▸ Exercise instructions: Each line from the one containing "项链耳环手链 珠宝 首饰" through the last line of the records below is to be repeated as written, with nothing added.

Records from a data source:
==========

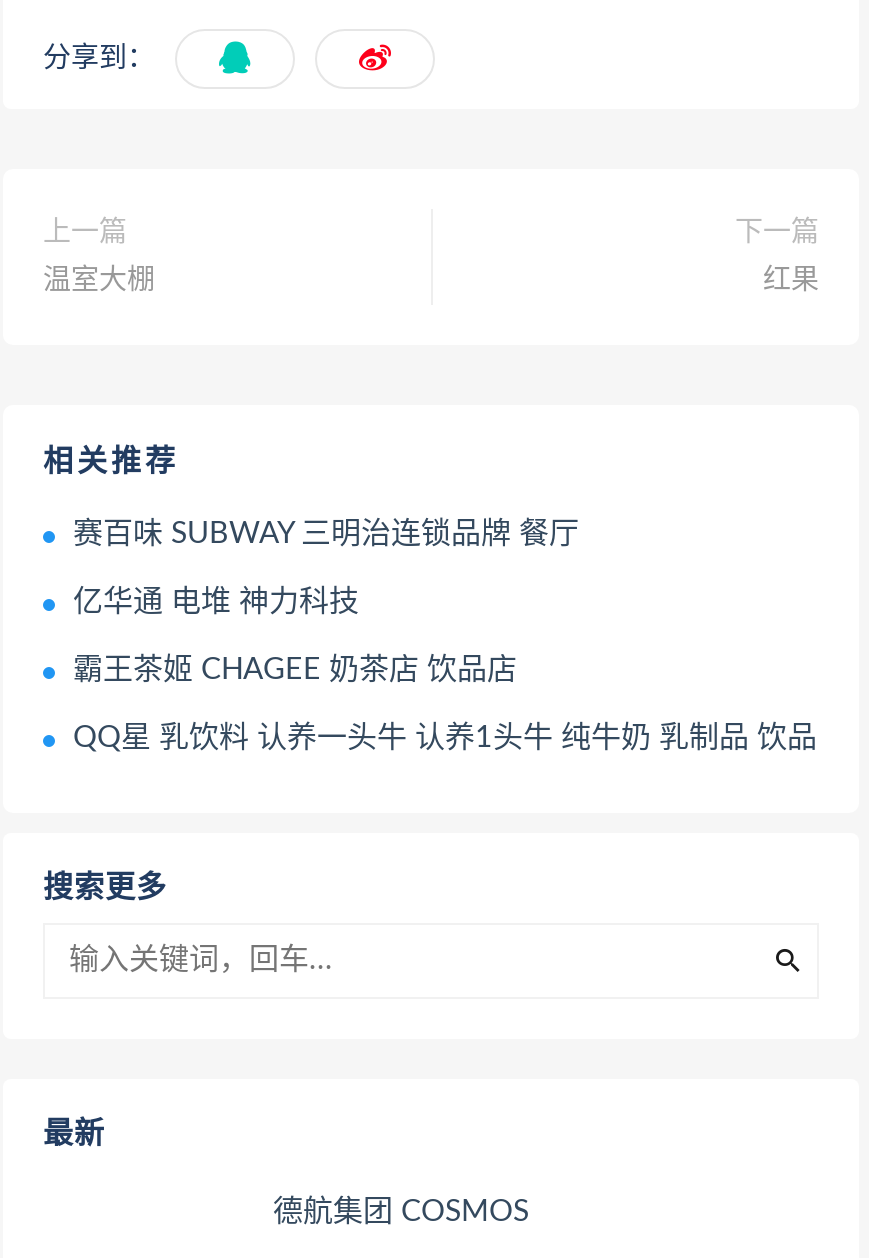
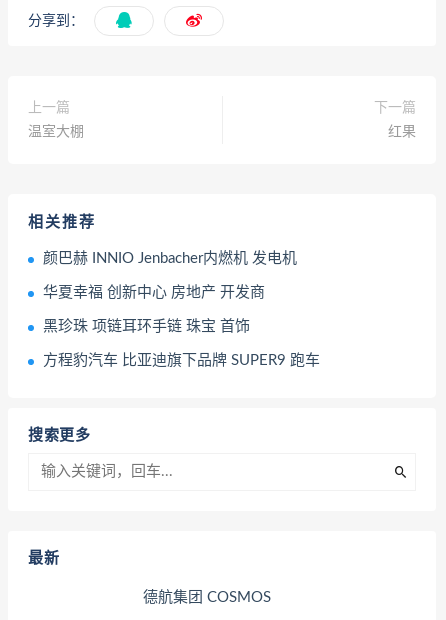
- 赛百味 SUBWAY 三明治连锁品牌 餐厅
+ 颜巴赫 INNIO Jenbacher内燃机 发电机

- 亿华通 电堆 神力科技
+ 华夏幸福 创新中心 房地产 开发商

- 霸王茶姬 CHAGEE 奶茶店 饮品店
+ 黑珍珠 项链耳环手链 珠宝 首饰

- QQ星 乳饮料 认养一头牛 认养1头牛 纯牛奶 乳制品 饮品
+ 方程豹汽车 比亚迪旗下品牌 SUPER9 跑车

==========

▸ Worked solution:
+ 黑珍珠 项链耳环手链 珠宝 首饰

- QQ星 乳饮料 认养一头牛 认养1头牛 纯牛奶 乳制品 饮品
+ 方程豹汽车 比亚迪旗下品牌 SUPER9 跑车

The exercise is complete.